The procession was escorted by a troop of cavalry and military band, and preceded by a number of lovely children, dressed in white, with silver wings, their hair flowing, and scattering flowers as they passed along. As it entered the church, the organ pealed forth, filling the vast aisles with its magnificent harmony. Then Pontifical High Mass began, in all the grandeur of the especial ritual which is attached to this church, and which is the oldest in France, having been introduced here by one of the first bishops of Lyons; the liturgy is also different from that ordinarily used, and the ceremonies are of the most imposing character. The band, placed in a remote part of the church, played at intervals during the service, and the harsh and deafening sounds which are usually the result of brass instruments in a close building were lost in the immense space, and only the sweetest strains swept up through the nave and aisles.

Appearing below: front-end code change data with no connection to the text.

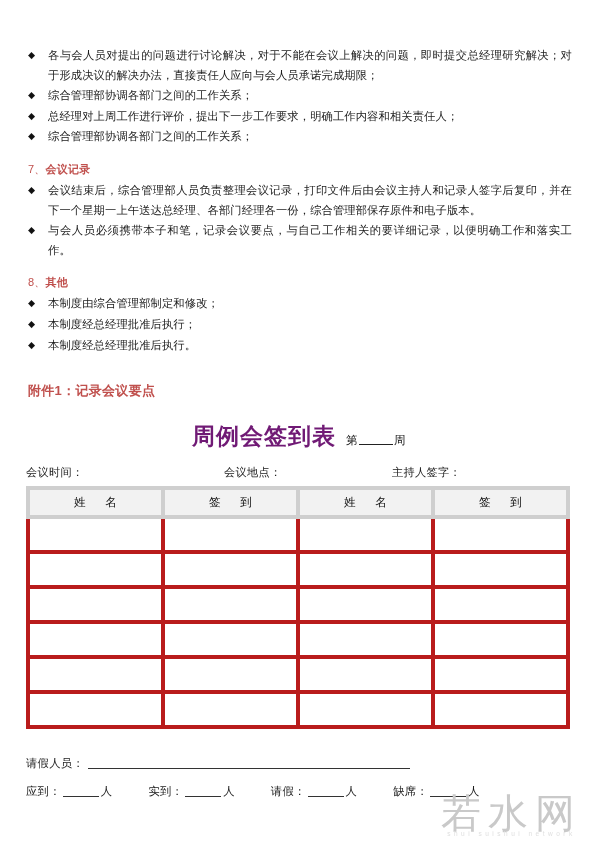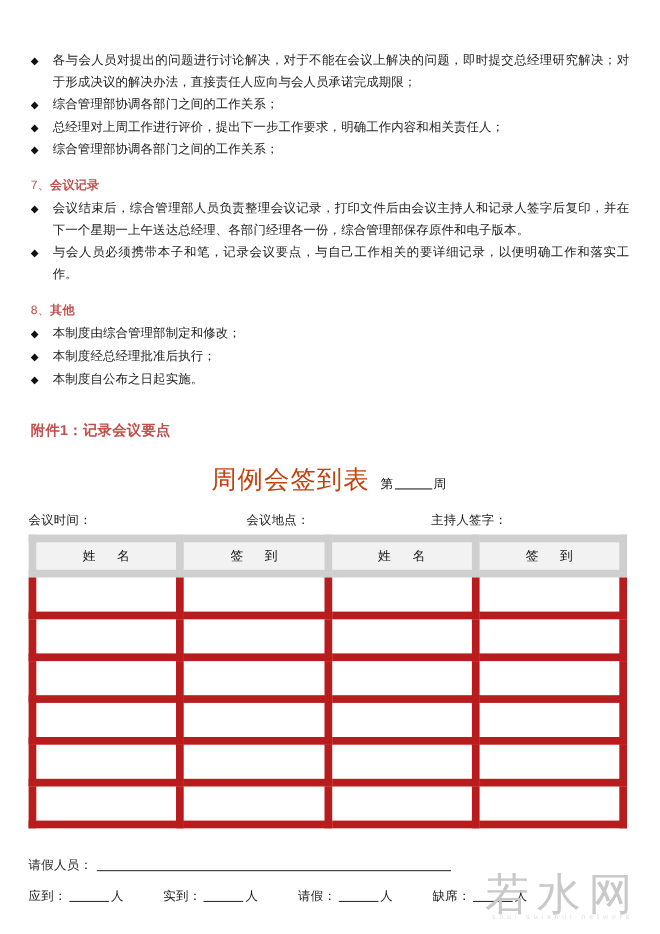"本制度自公布之日起实施。" li.bullet-item { text: 自公布之日起实施 -> 经总经理批准后执行 }
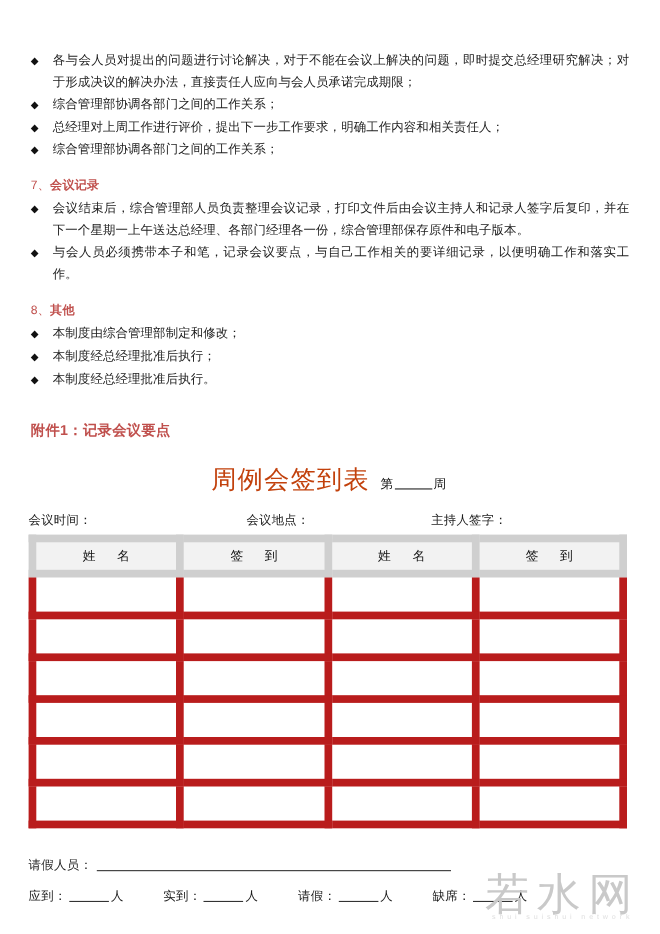"周例会签到表" .form-title { color: #c2410c -> #701a75; font-weight: normal -> bold }
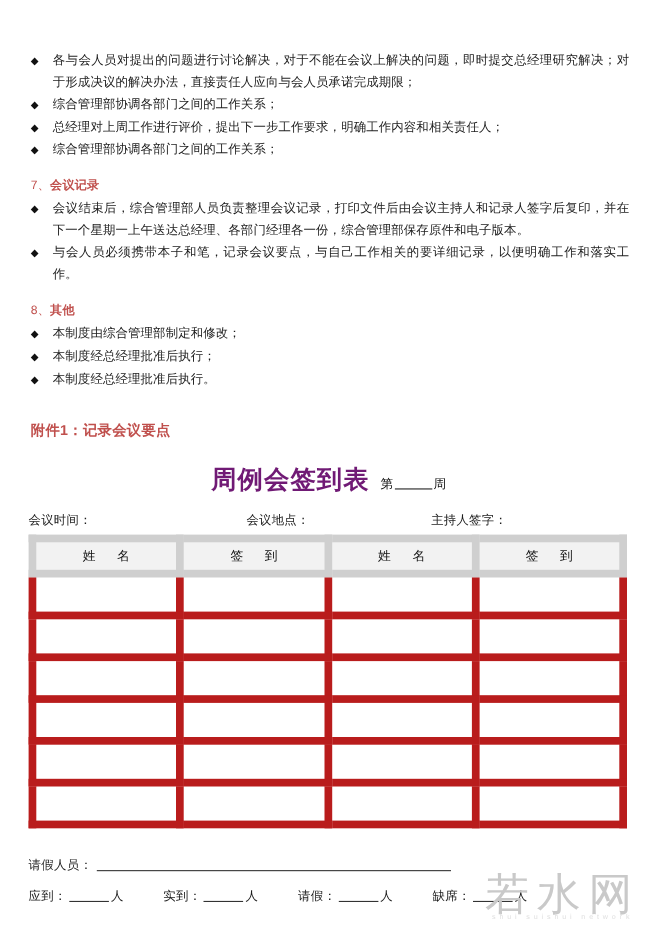"姓 名" .signin-table th, .signin-table td { border: 7px solid #b91c1c -> 4px solid #b91c1c }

In like manner the glare of day fell through the richly stained windows in a mellow and subdued light, which diffused itself generally over the church.
A very pleasant American writer[78] has said: “If we could only bring one thing back from Europe, that one thing would be a cathedral.” And truly these old monuments have a prestige to which persons of all creeds must pay tribute; and the veriest scoffer lifts his hat with reverence as he enters, and feels the influence of that wonderful atmosphere which pervades their hallowed precincts. After Mass we prolonged our walk home to see the decorations of the city. The altars were now entirely finished, and dressed with a profusion of natural flowers.
In the afternoon the procession passed round the city in a line with the altars, at each of which benediction was given. In their liturgy there are four special hymns for each of these stations or reposoirs, and, when the latter exceed that number, the chants are repeated until they have all been visited. There is generally one altar in each ward or district of the city, to satisfy the pious devotion of those who cannot attend service at the church.
In the evening illuminations and fireworks completed the festivities of the day—of a day whose minutest detail showed how true “the Rome of Gaul” had been to the colors which she unfurled nearly seventeen hundred years ago on the ramparts of paganism.